===== TASK MATERIAL =====
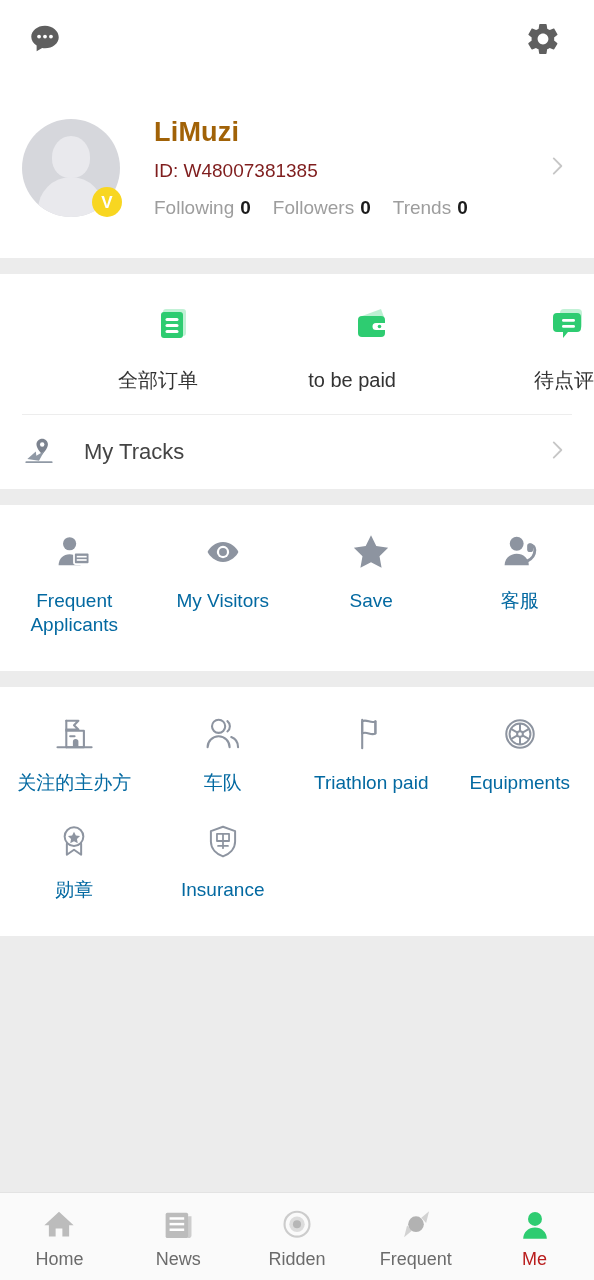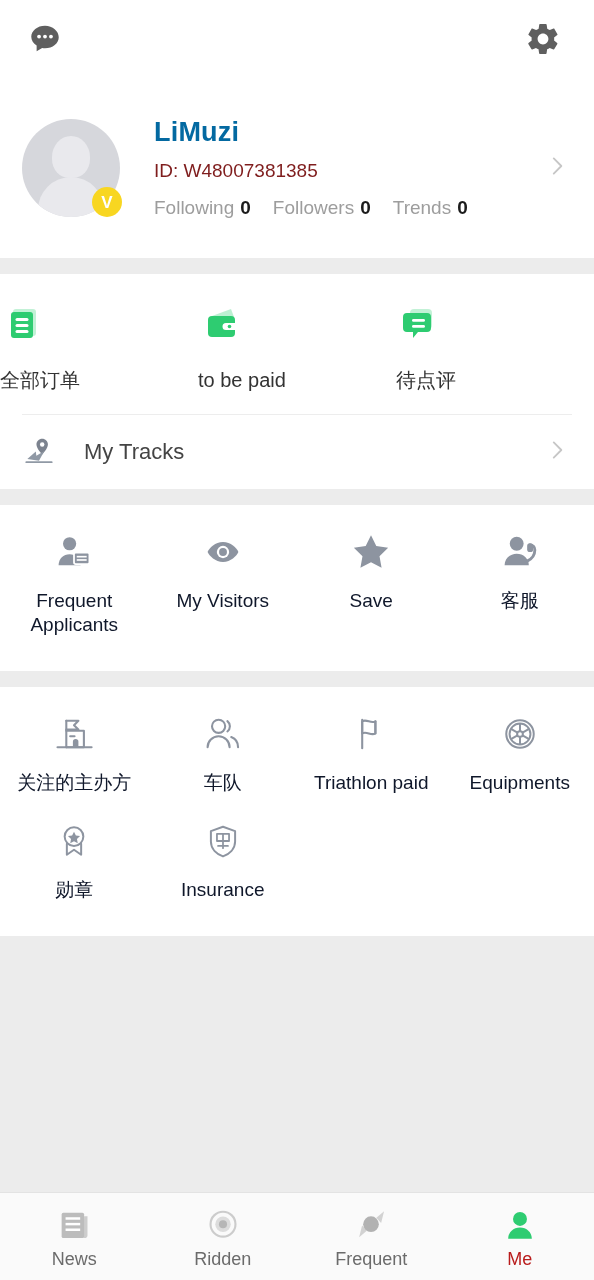"LiMuzi" .profile-name { color: #0369a1 -> #a16207 }
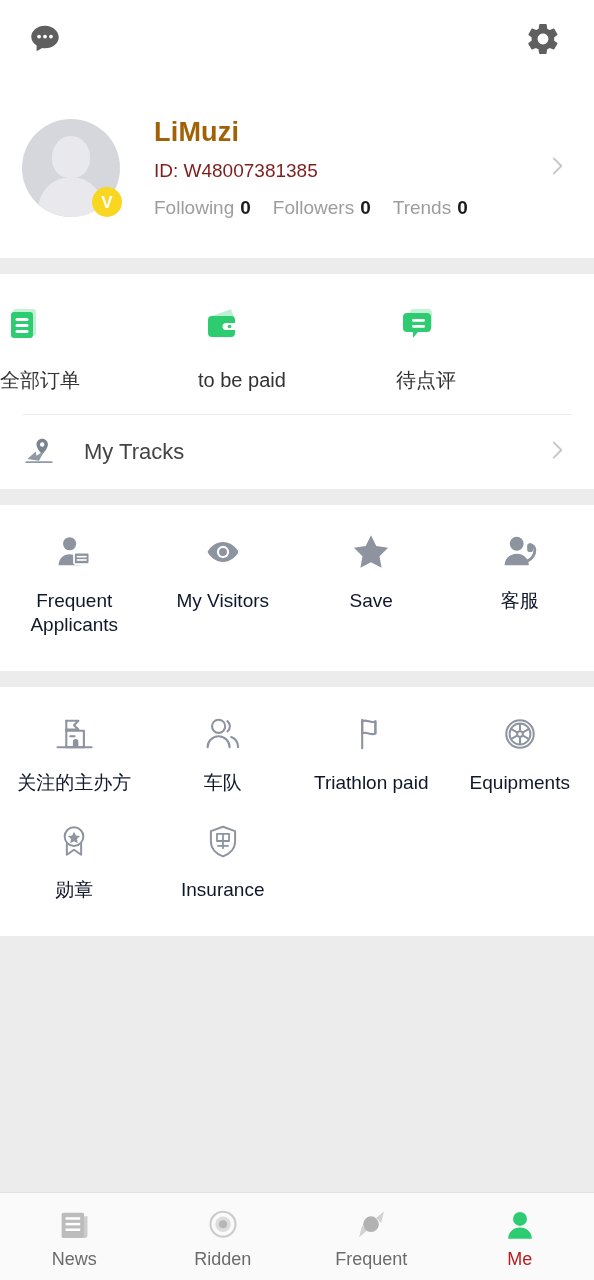"全部订单" .order-cell { align-items: flex-start -> flex-end }
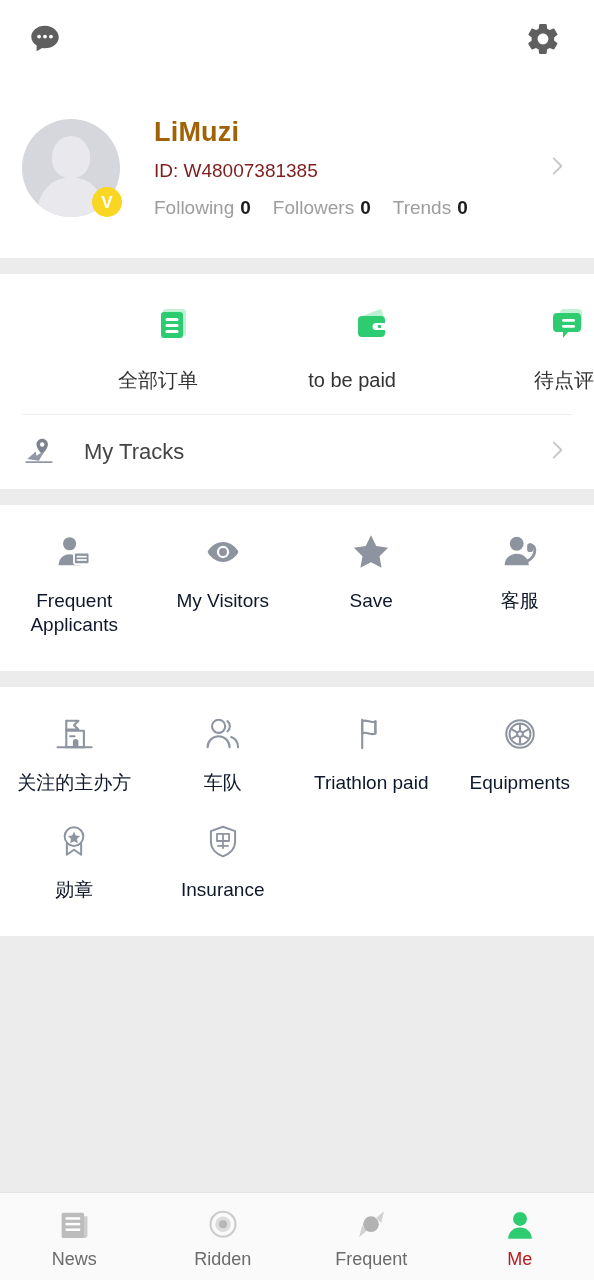"Frequent Applicants" .grid-label { color: #0f172a -> #0369a1 }
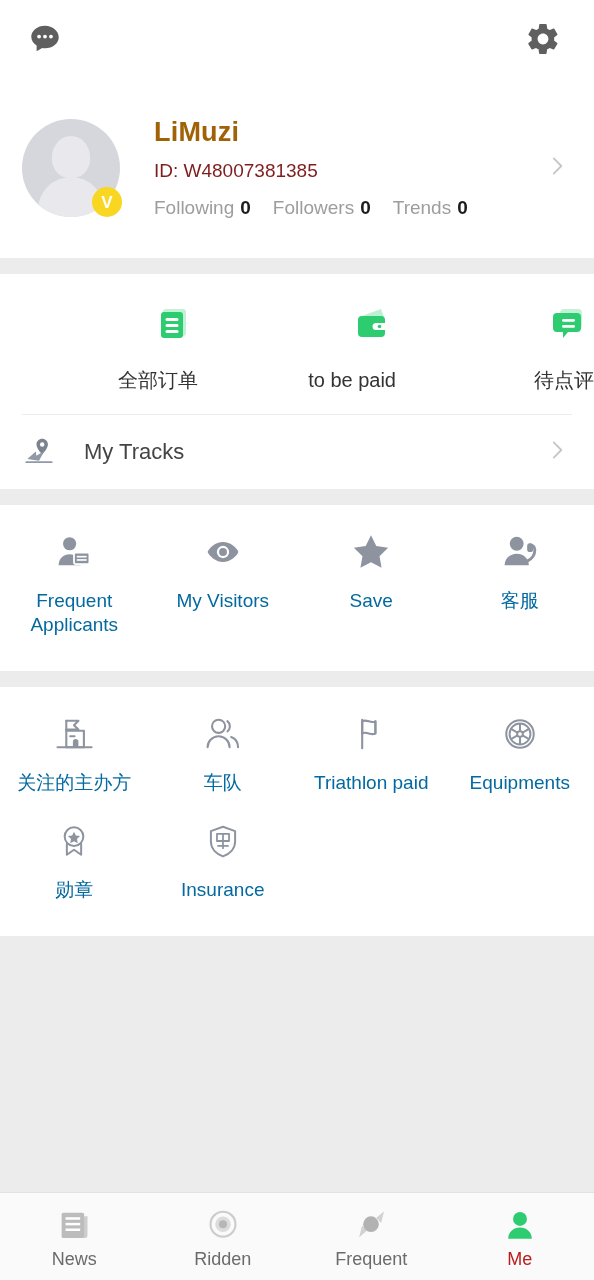"Home" div.nav-item { html: none -> <div> <div> <svg> <path></path> </svg> </div> <div>Home</div> </div> }
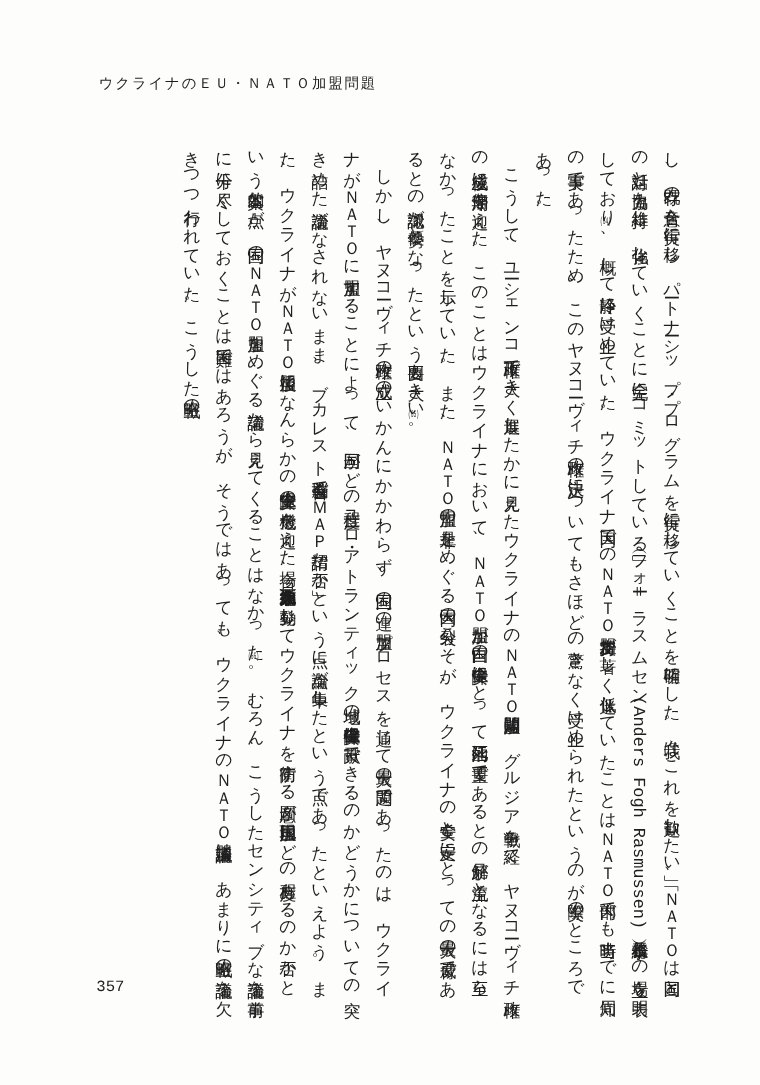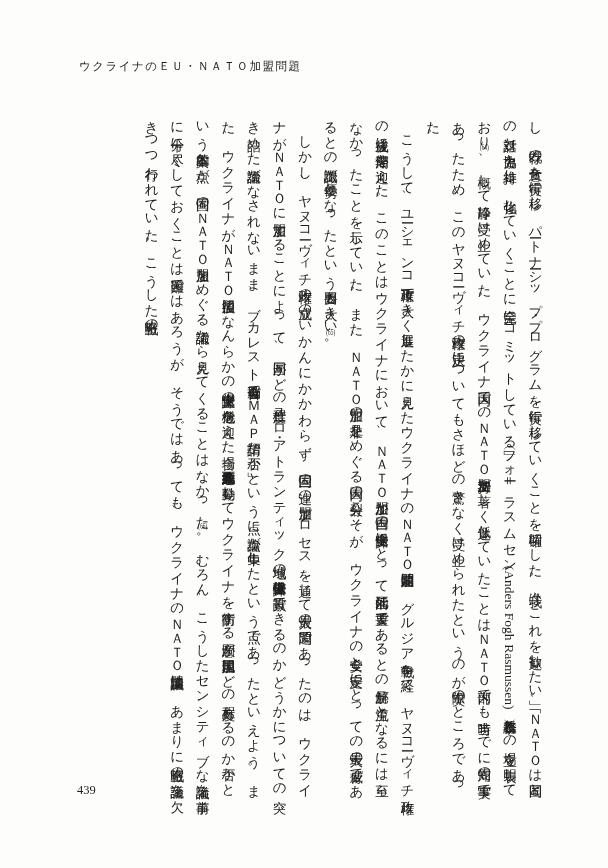"ウクライナのＥＵ・ＮＡＴＯ加盟問題" .page { font-family: Liberation Serif, serif -> Liberation Mono, monospace }
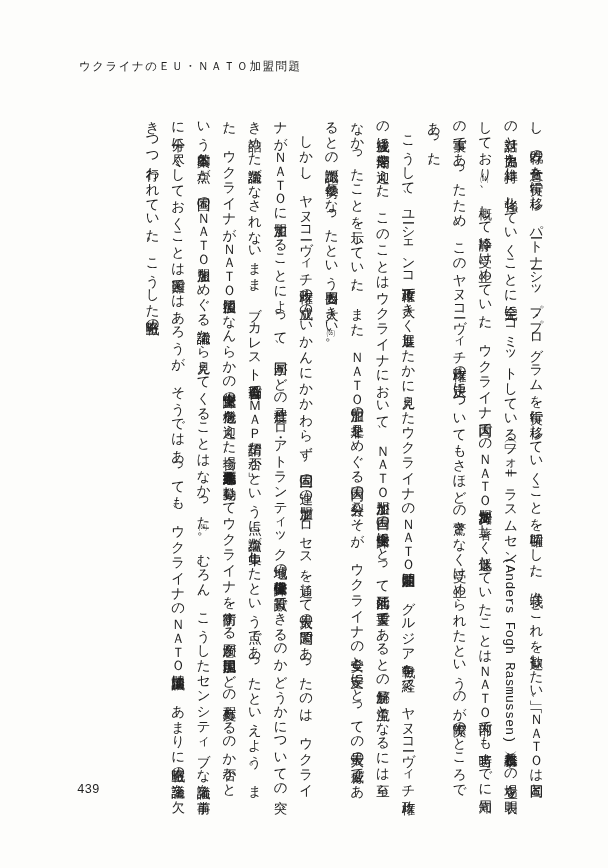"439" div.page-number { text: 439 -> 357 }
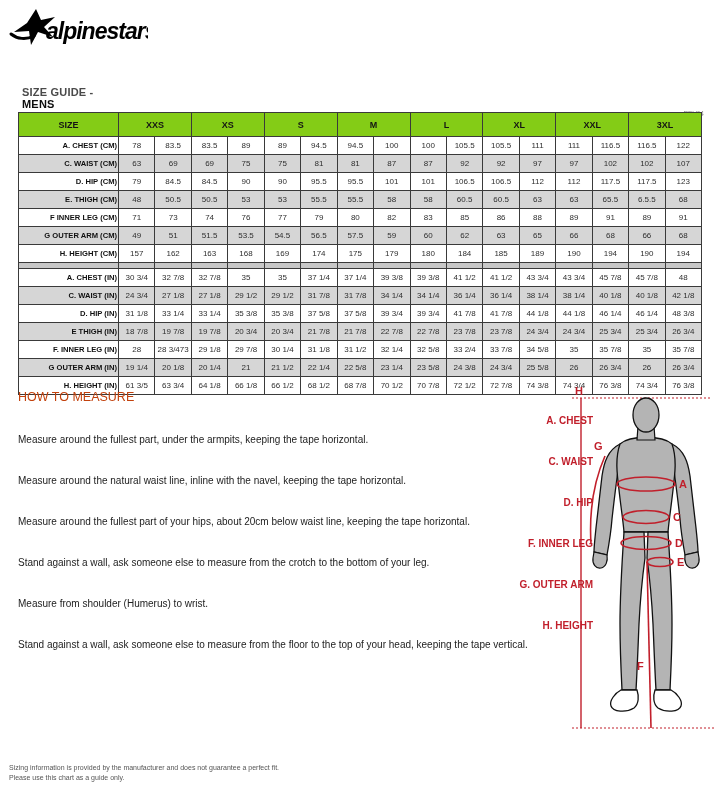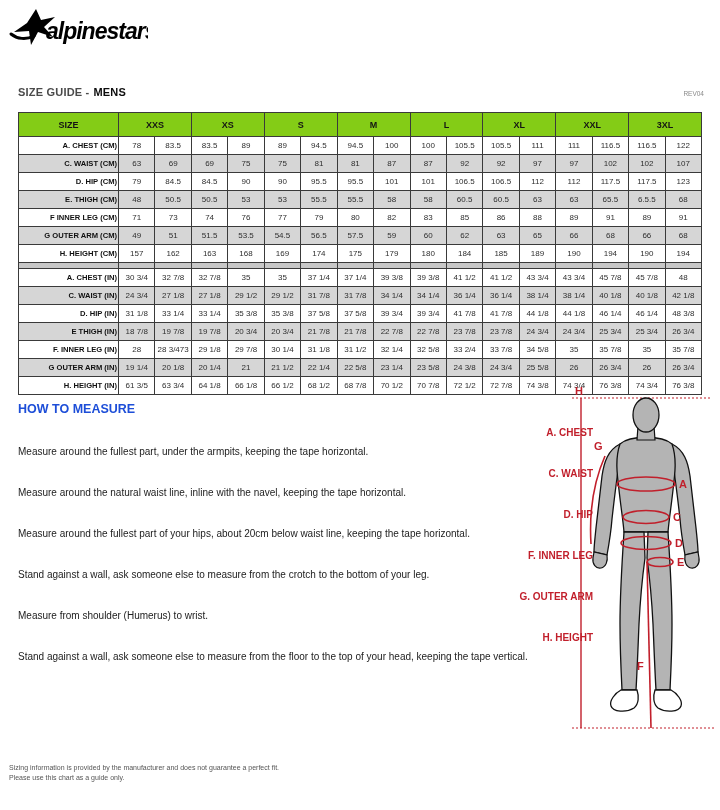"SIZE GUIDE -" .titlebar { flex-direction: none -> column }
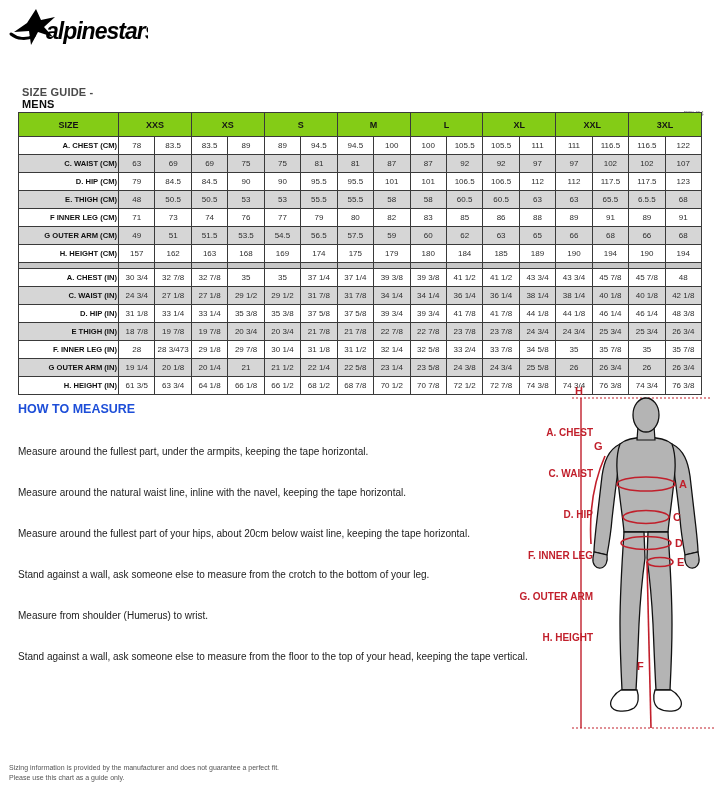"HOW TO MEASURE" .howto-title { color: #1d4ed8 -> #c2410c; font-weight: 700 -> 400; margin: 12px 0 3px 0 -> 0 0 3px 0 }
=====
> [WHAT IS NEEDED]:
Take the line containing "align-items: flex-start ->" and all lines after it to the end of the data above, and reproduce them exactly, leaving out pictures. Nothing else belongs in the copy.

> [RESPONSE AREA]:
"全部订单" .order-cell { align-items: flex-start -> flex-end }
"Frequent Applicants" .grid-label { color: #0f172a -> #0369a1 }
"Home" div.nav-item { html: none -> <div> <div> <svg> <path></path> </svg> </div> <div>Home</div> </div> }
"ウクライナのＥＵ・ＮＡＴＯ加盟問題" .page { font-family: Liberation Serif, serif -> Liberation Mono, monospace }
"439" div.page-number { text: 439 -> 357 }
"SIZE GUIDE -" .titlebar { flex-direction: none -> column }
"HOW TO MEASURE" .howto-title { color: #1d4ed8 -> #c2410c; font-weight: 700 -> 400; margin: 12px 0 3px 0 -> 0 0 3px 0 }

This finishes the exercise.